You are viewing a plain text version of this content. The canonical link for it is here.
Posted to commits@spark.apache.org by gu...@apache.org on 2018/02/08 00:29:38 UTC
spark git commit: [SPARK-23300][TESTS][BRANCH-2.3] Prints out if
Pandas and PyArrow are installed or not in PySpark SQL tests
Repository: spark
Updated Branches:
refs/heads/branch-2.3 05239afc9 -> 2ba07d5b1
[SPARK-23300][TESTS][BRANCH-2.3] Prints out if Pandas and PyArrow are installed or not in PySpark SQL tests
This PR backports https://github.com/apache/spark/pull/20473 to branch-2.3.
Author: hyukjinkwon <gu...@gmail.com>
Closes #20533 from HyukjinKwon/backport-20473.

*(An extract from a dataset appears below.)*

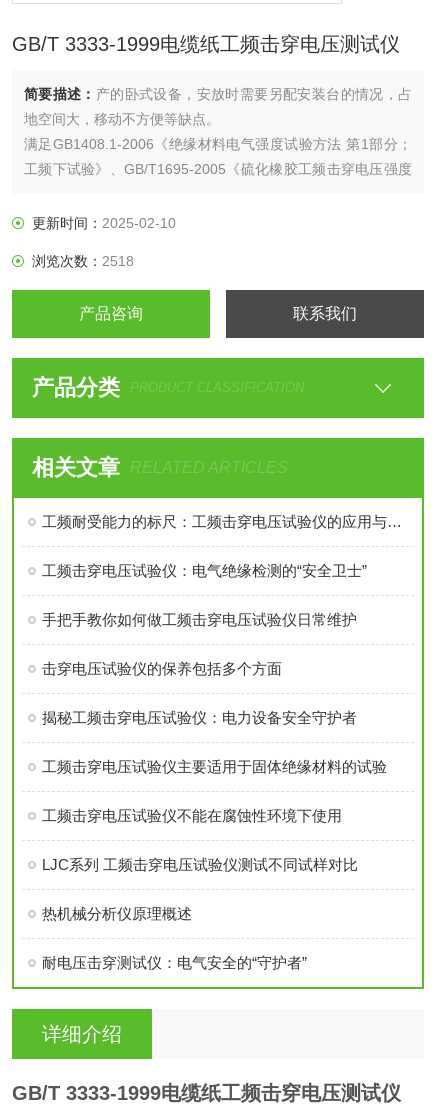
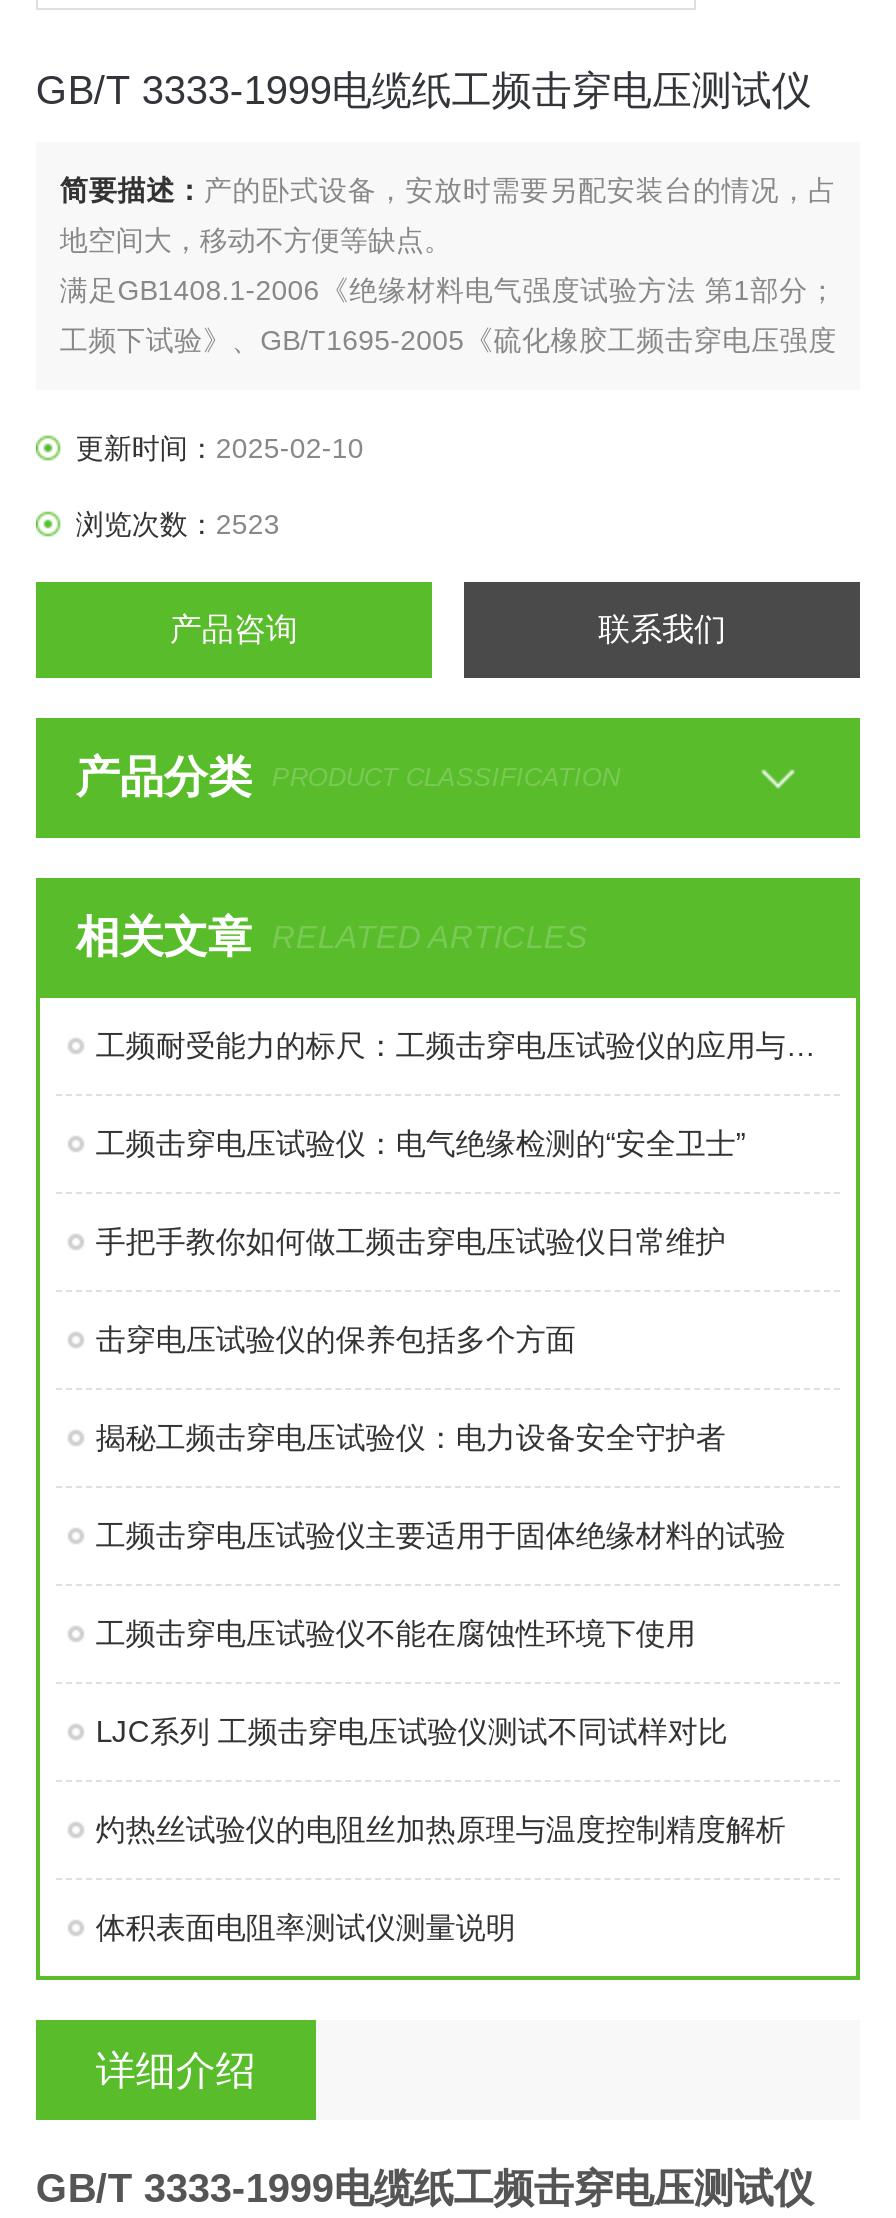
[32,252,134,268] 浏览次数：2518 -> [76,507,280,539] 浏览次数：2523
[42,904,192,922] 热机械分析仪原理概述 -> [96,1811,786,1845] 灼热丝试验仪的电阻丝加热原理与温度控制精度解析
[42,954,307,970] 耐电压击穿测试仪：电气安全的“守护者” -> [96,1909,516,1943] 体积表面电阻率测试仪测量说明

Project: http://git-wip-us.apache.org/repos/asf/spark/repo
Commit: http://git-wip-us.apache.org/repos/asf/spark/commit/2ba07d5b
Tree: http://git-wip-us.apache.org/repos/asf/spark/tree/2ba07d5b
Diff: http://git-wip-us.apache.org/repos/asf/spark/diff/2ba07d5b
Branch: refs/heads/branch-2.3
Commit: 2ba07d5b101c44382e0db6d660da756c2f5ce627
Parents: 05239af
Author: hyukjinkwon <gu...@gmail.com>
Authored: Thu Feb 8 09:29:31 2018 +0900
Committer: hyukjinkwon <gu...@gmail.com>
Committed: Thu Feb 8 09:29:31 2018 +0900
----------------------------------------------------------------------
python/run-tests.py | 56 +++++++++++++++++++++++++++++++++++++++++++++++-
1 file changed, 55 insertions(+), 1 deletion(-)
----------------------------------------------------------------------
http://git-wip-us.apache.org/repos/asf/spark/blob/2ba07d5b/python/run-tests.py
----------------------------------------------------------------------
diff --git a/python/run-tests.py b/python/run-tests.py
index 1341086..3539c76 100755
--- a/python/run-tests.py
+++ b/python/run-tests.py
@@ -31,6 +31,7 @@ if sys.version < '3':
import Queue
else:
import queue as Queue
+from distutils.version import LooseVersion
# Append `SPARK_HOME/dev` to the Python path so that we can import the sparktestsupport module
@@ -39,7 +40,7 @@ sys.path.append(os.path.join(os.path.dirname(os.path.realpath(__file__)), "../de
from sparktestsupport import SPARK_HOME # noqa (suppress pep8 warnings)
from sparktestsupport.shellutils import which, subprocess_check_output # noqa
-from sparktestsupport.modules import all_modules # noqa
+from sparktestsupport.modules import all_modules, pyspark_sql # noqa
python_modules = dict((m.name, m) for m in all_modules if m.python_test_goals if m.name != 'root')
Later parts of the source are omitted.